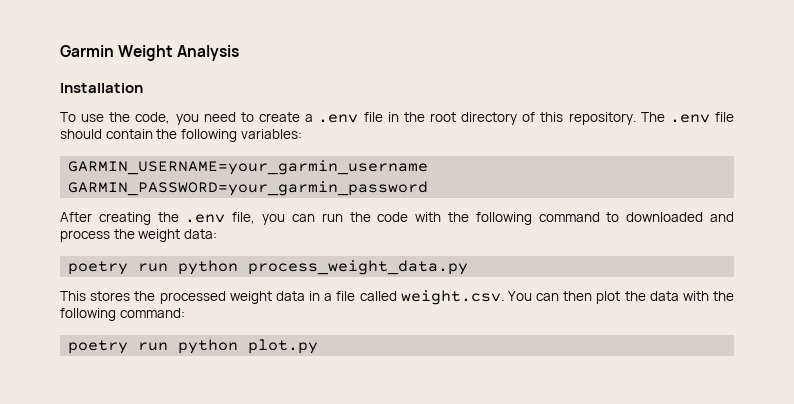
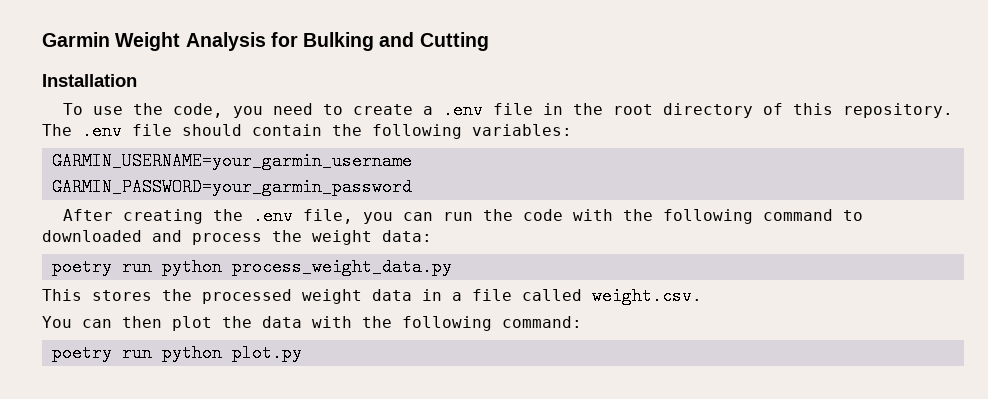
- Garmin Weight Analysis
+ Garmin Weight Analysis for Bulking and Cutting
- This stores the processed weight data in a file called weight.csv. You can then plot the data with the following command:
+ This stores the processed weight data in a file called weight.csv.
+ You can then plot the data with the following command:

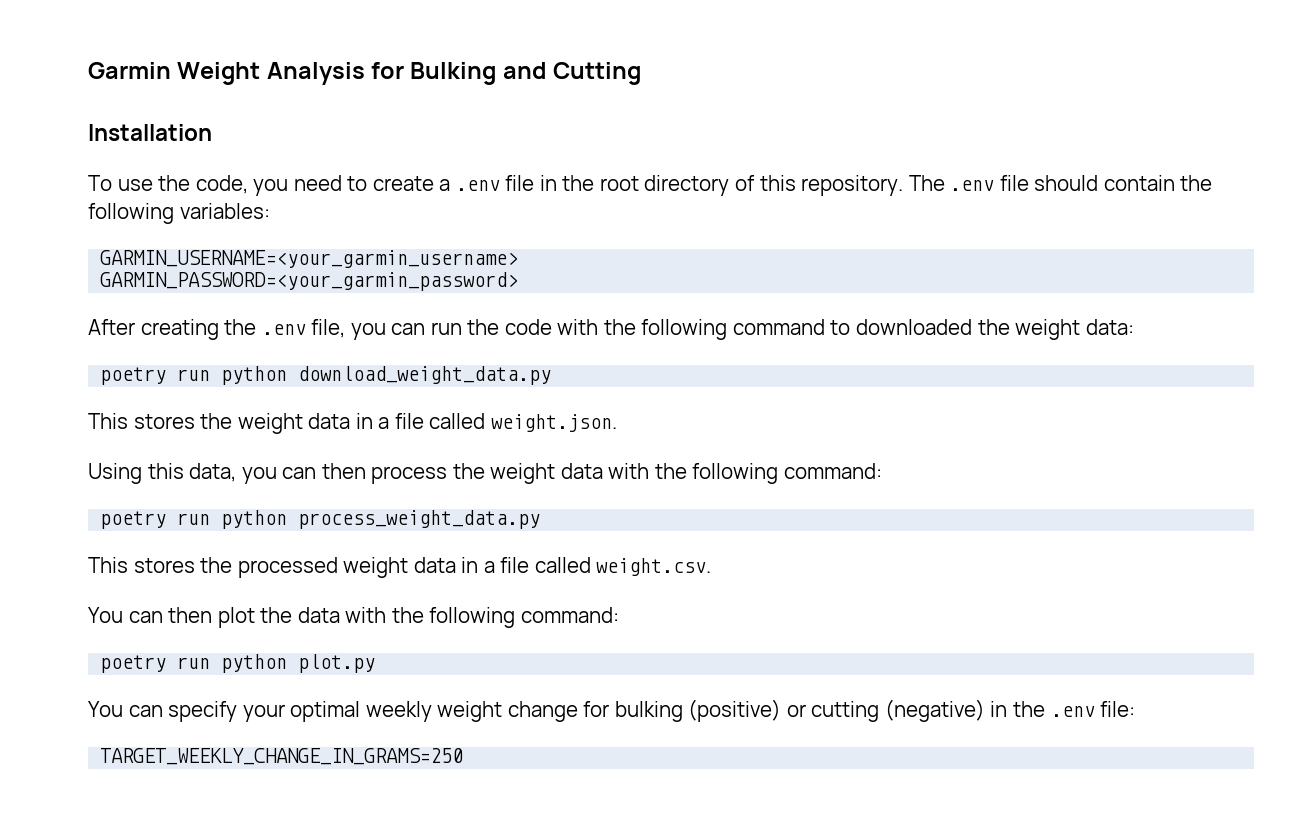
- GARMIN_USERNAME=your_garmin_username
- GARMIN_PASSWORD=your_garmin_password
+ GARMIN_USERNAME=<your_garmin_username>
+ GARMIN_PASSWORD=<your_garmin_password>
- After creating the .env file, you can run the code with the following command to downloaded and process the weight data:
+ After creating the .env file, you can run the code with the following command to downloaded the weight data:
+ poetry run python download_weight_data.py
+ This stores the weight data in a file called weight.json.
+ Using this data, you can then process the weight data with the following command:
+ You can specify your optimal weekly weight change for bulking (positive) or cutting (negative) in the .env file:
+ TARGET_WEEKLY_CHANGE_IN_GRAMS=250

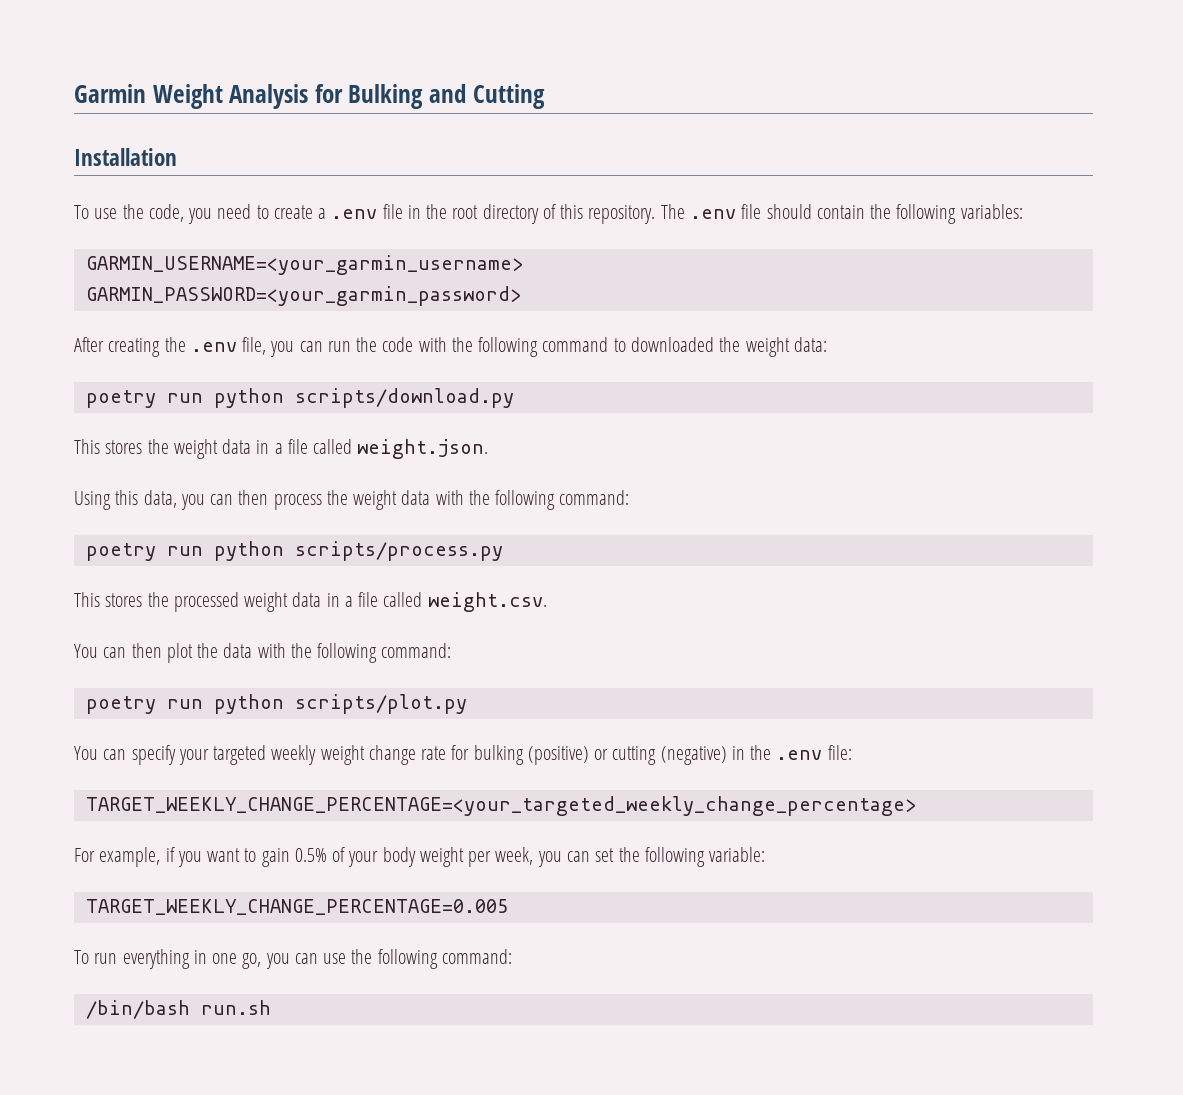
- poetry run python download_weight_data.py
+ poetry run python scripts/download.py
- poetry run python process_weight_data.py
+ poetry run python scripts/process.py
- poetry run python plot.py
+ poetry run python scripts/plot.py
- You can specify your optimal weekly weight change for bulking (positive) or cutting (negative) in the .env file:
+ You can specify your targeted weekly weight change rate for bulking (positive) or cutting (negative) in the .env file:
- TARGET_WEEKLY_CHANGE_IN_GRAMS=250
+ TARGET_WEEKLY_CHANGE_PERCENTAGE=<your_targeted_weekly_change_percentage>
+ For example, if you want to gain 0.5% of your body weight per week, you can set the following variable:
+ TARGET_WEEKLY_CHANGE_PERCENTAGE=0.005
+ To run everything in one go, you can use the following command:
+ /bin/bash run.sh

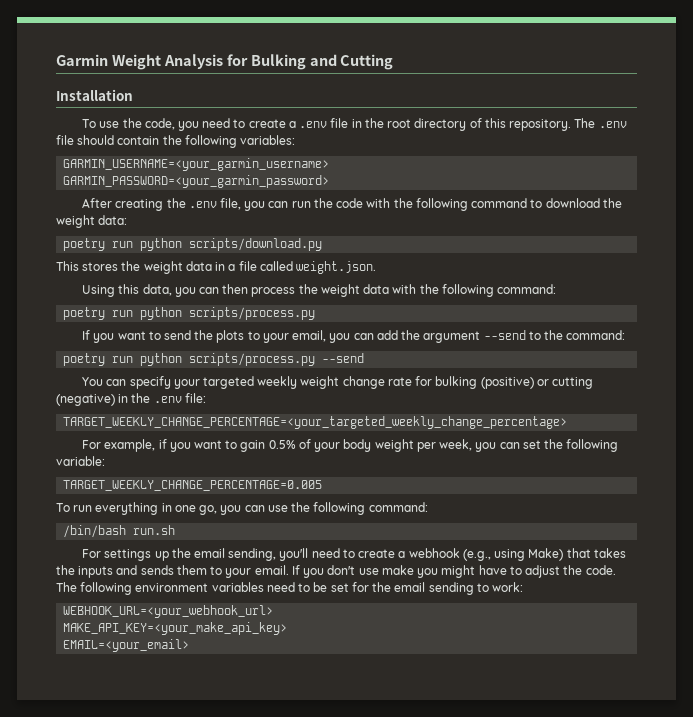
- After creating the .env file, you can run the code with the following command to downloaded the weight data:
+ After creating the .env file, you can run the code with the following command to download the weight data:
- This stores the processed weight data in a file called weight.csv.
- You can then plot the data with the following command:
- poetry run python scripts/plot.py
+ If you want to send the plots to your email, you can add the argument --send to the command:
+ poetry run python scripts/process.py --send
+ For settings up the email sending, you'll need to create a webhook (e.g., using Make) that takes the inputs and sends them to your email. If you don't use make you might have to adjust the code. The following environment variables need to be set for the email sending to work:
+ WEBHOOK_URL=<your_webhook_url>
+ MAKE_API_KEY=<your_make_api_key>
+ EMAIL=<your_email>

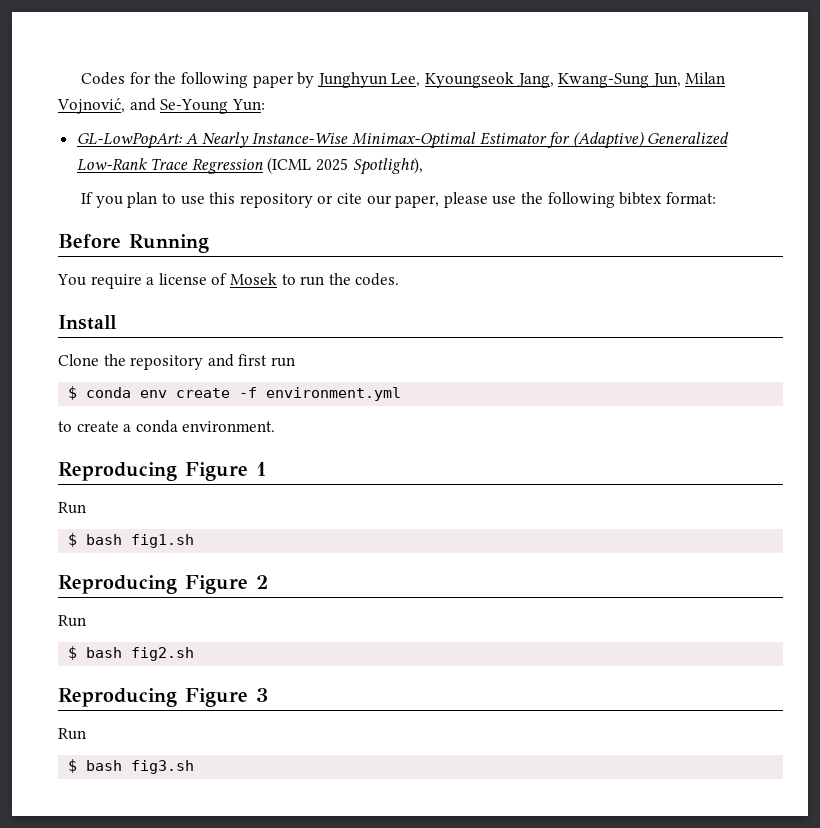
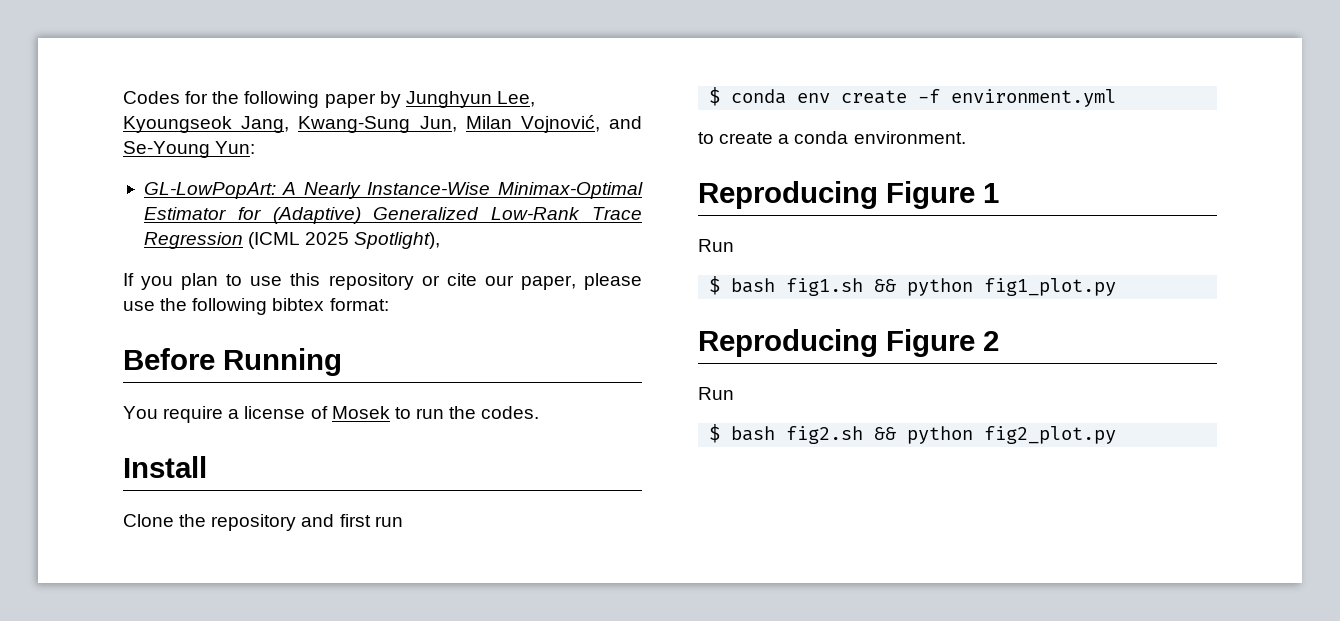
- $ bash fig1.sh
+ $ bash fig1.sh && python fig1_plot.py
- $ bash fig2.sh
- Reproducing Figure 3
- Run
- $ bash fig3.sh
+ $ bash fig2.sh && python fig2_plot.py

________

_To do_.
Leaving the pictures aside, transcribe the entire listing exactly.

_Solved problem_.
- Garmin Weight Analysis
+ Garmin Weight Analysis for Bulking and Cutting
- This stores the processed weight data in a file called weight.csv. You can then plot the data with the following command:
+ This stores the processed weight data in a file called weight.csv.
+ You can then plot the data with the following command:

- GARMIN_USERNAME=your_garmin_username
- GARMIN_PASSWORD=your_garmin_password
+ GARMIN_USERNAME=<your_garmin_username>
+ GARMIN_PASSWORD=<your_garmin_password>
- After creating the .env file, you can run the code with the following command to downloaded and process the weight data:
+ After creating the .env file, you can run the code with the following command to downloaded the weight data:
+ poetry run python download_weight_data.py
+ This stores the weight data in a file called weight.json.
+ Using this data, you can then process the weight data with the following command:
+ You can specify your optimal weekly weight change for bulking (positive) or cutting (negative) in the .env file:
+ TARGET_WEEKLY_CHANGE_IN_GRAMS=250

- poetry run python download_weight_data.py
+ poetry run python scripts/download.py
- poetry run python process_weight_data.py
+ poetry run python scripts/process.py
- poetry run python plot.py
+ poetry run python scripts/plot.py
- You can specify your optimal weekly weight change for bulking (positive) or cutting (negative) in the .env file:
+ You can specify your targeted weekly weight change rate for bulking (positive) or cutting (negative) in the .env file:
- TARGET_WEEKLY_CHANGE_IN_GRAMS=250
+ TARGET_WEEKLY_CHANGE_PERCENTAGE=<your_targeted_weekly_change_percentage>
+ For example, if you want to gain 0.5% of your body weight per week, you can set the following variable:
+ TARGET_WEEKLY_CHANGE_PERCENTAGE=0.005
+ To run everything in one go, you can use the following command:
+ /bin/bash run.sh

- After creating the .env file, you can run the code with the following command to downloaded the weight data:
+ After creating the .env file, you can run the code with the following command to download the weight data:
- This stores the processed weight data in a file called weight.csv.
- You can then plot the data with the following command:
- poetry run python scripts/plot.py
+ If you want to send the plots to your email, you can add the argument --send to the command:
+ poetry run python scripts/process.py --send
+ For settings up the email sending, you'll need to create a webhook (e.g., using Make) that takes the inputs and sends them to your email. If you don't use make you might have to adjust the code. The following environment variables need to be set for the email sending to work:
+ WEBHOOK_URL=<your_webhook_url>
+ MAKE_API_KEY=<your_make_api_key>
+ EMAIL=<your_email>

- $ bash fig1.sh
+ $ bash fig1.sh && python fig1_plot.py
- $ bash fig2.sh
- Reproducing Figure 3
- Run
- $ bash fig3.sh
+ $ bash fig2.sh && python fig2_plot.py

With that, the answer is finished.